Problem details: Do not include the pictures; repeat the rest of the data exactly.

[[ Records for the exercise open ]]

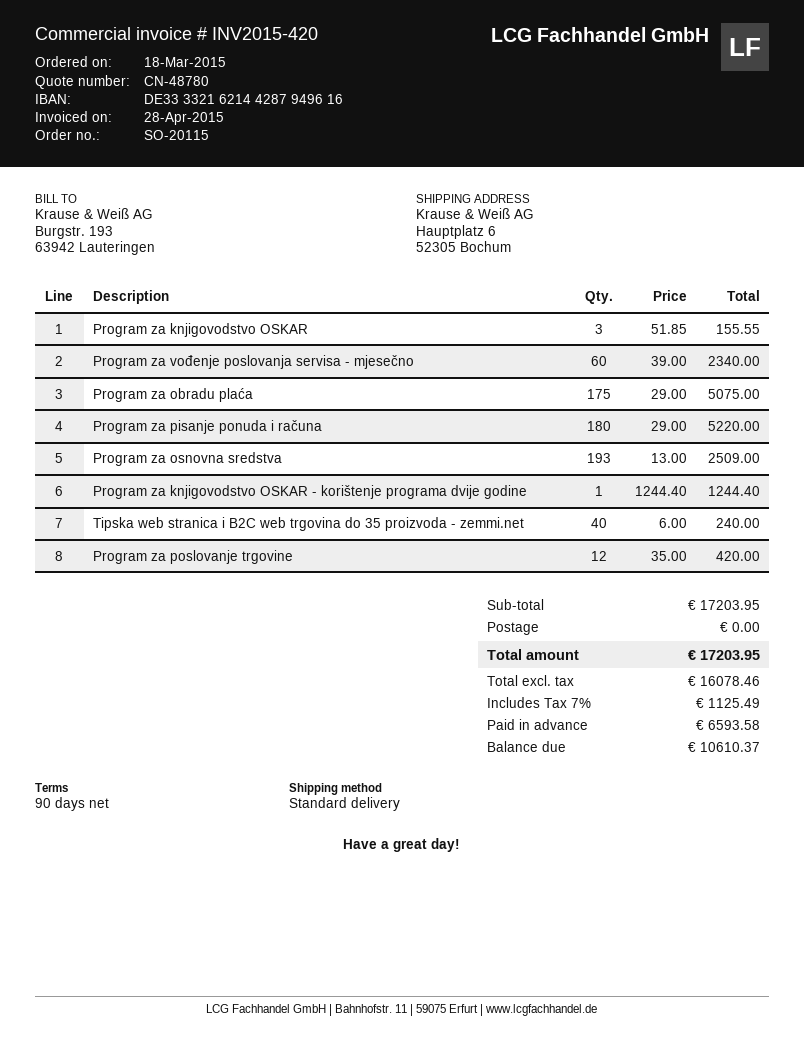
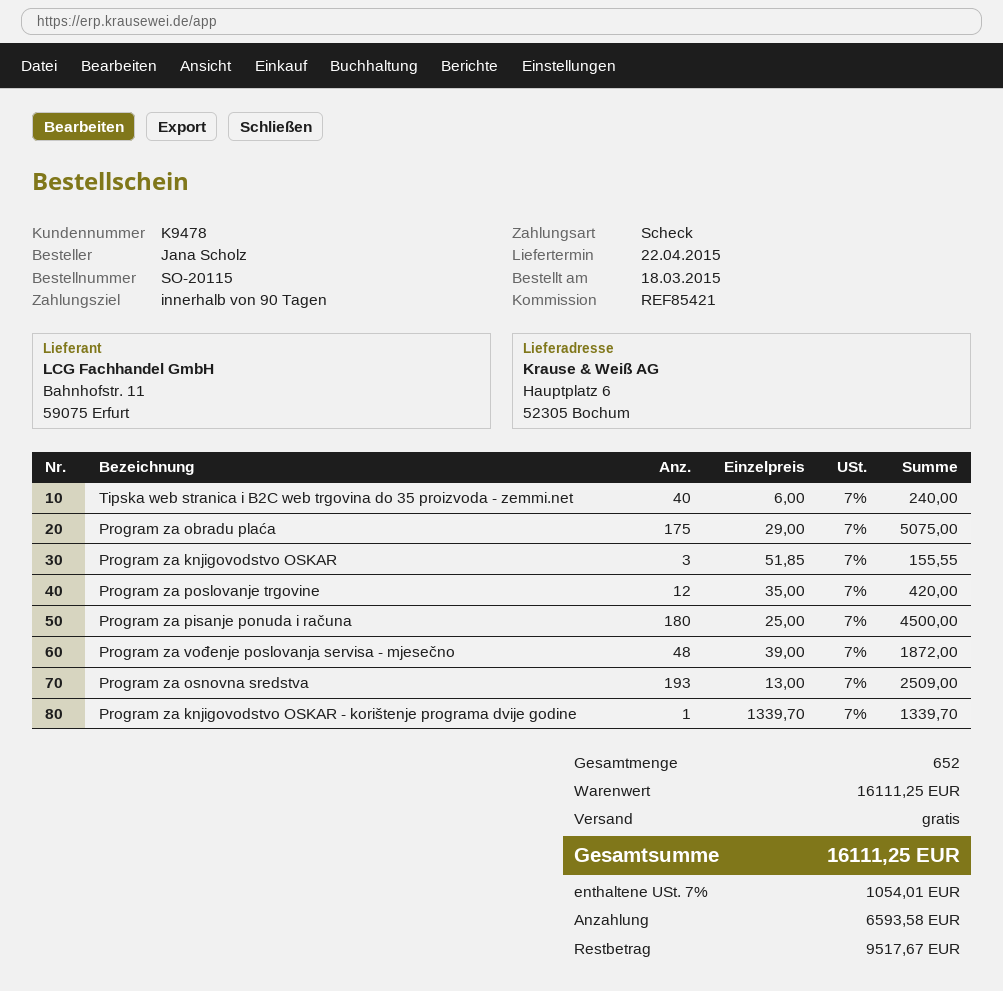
Program za vođenje poslovanja servisa - mjesečno: 60 x 39.00 = 2340.00 -> 48 x 39.00 = 1872.00
Program za pisanje ponuda i računa: 180 x 29.00 = 5220.00 -> 180 x 25.00 = 4500.00
Program za knjigovodstvo OSKAR - korištenje programa dvije godine: 1 x 1244.40 = 1244.40 -> 1 x 1339.70 = 1339.70
subtotal: 17203.95 -> 16111.25
tax: 7% = 1125.49 -> 7% = 1054.01
total: 17203.95 -> 16111.25
balance: 10610.37 -> 9517.67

[[ Records for the exercise closed ]]

Exercise response:
Program za vođenje poslovanja servisa - mjesečno: 60 x 39.00 = 2340.00 -> 48 x 39.00 = 1872.00
Program za pisanje ponuda i računa: 180 x 29.00 = 5220.00 -> 180 x 25.00 = 4500.00
Program za knjigovodstvo OSKAR - korištenje programa dvije godine: 1 x 1244.40 = 1244.40 -> 1 x 1339.70 = 1339.70
subtotal: 17203.95 -> 16111.25
tax: 7% = 1125.49 -> 7% = 1054.01
total: 17203.95 -> 16111.25
balance: 10610.37 -> 9517.67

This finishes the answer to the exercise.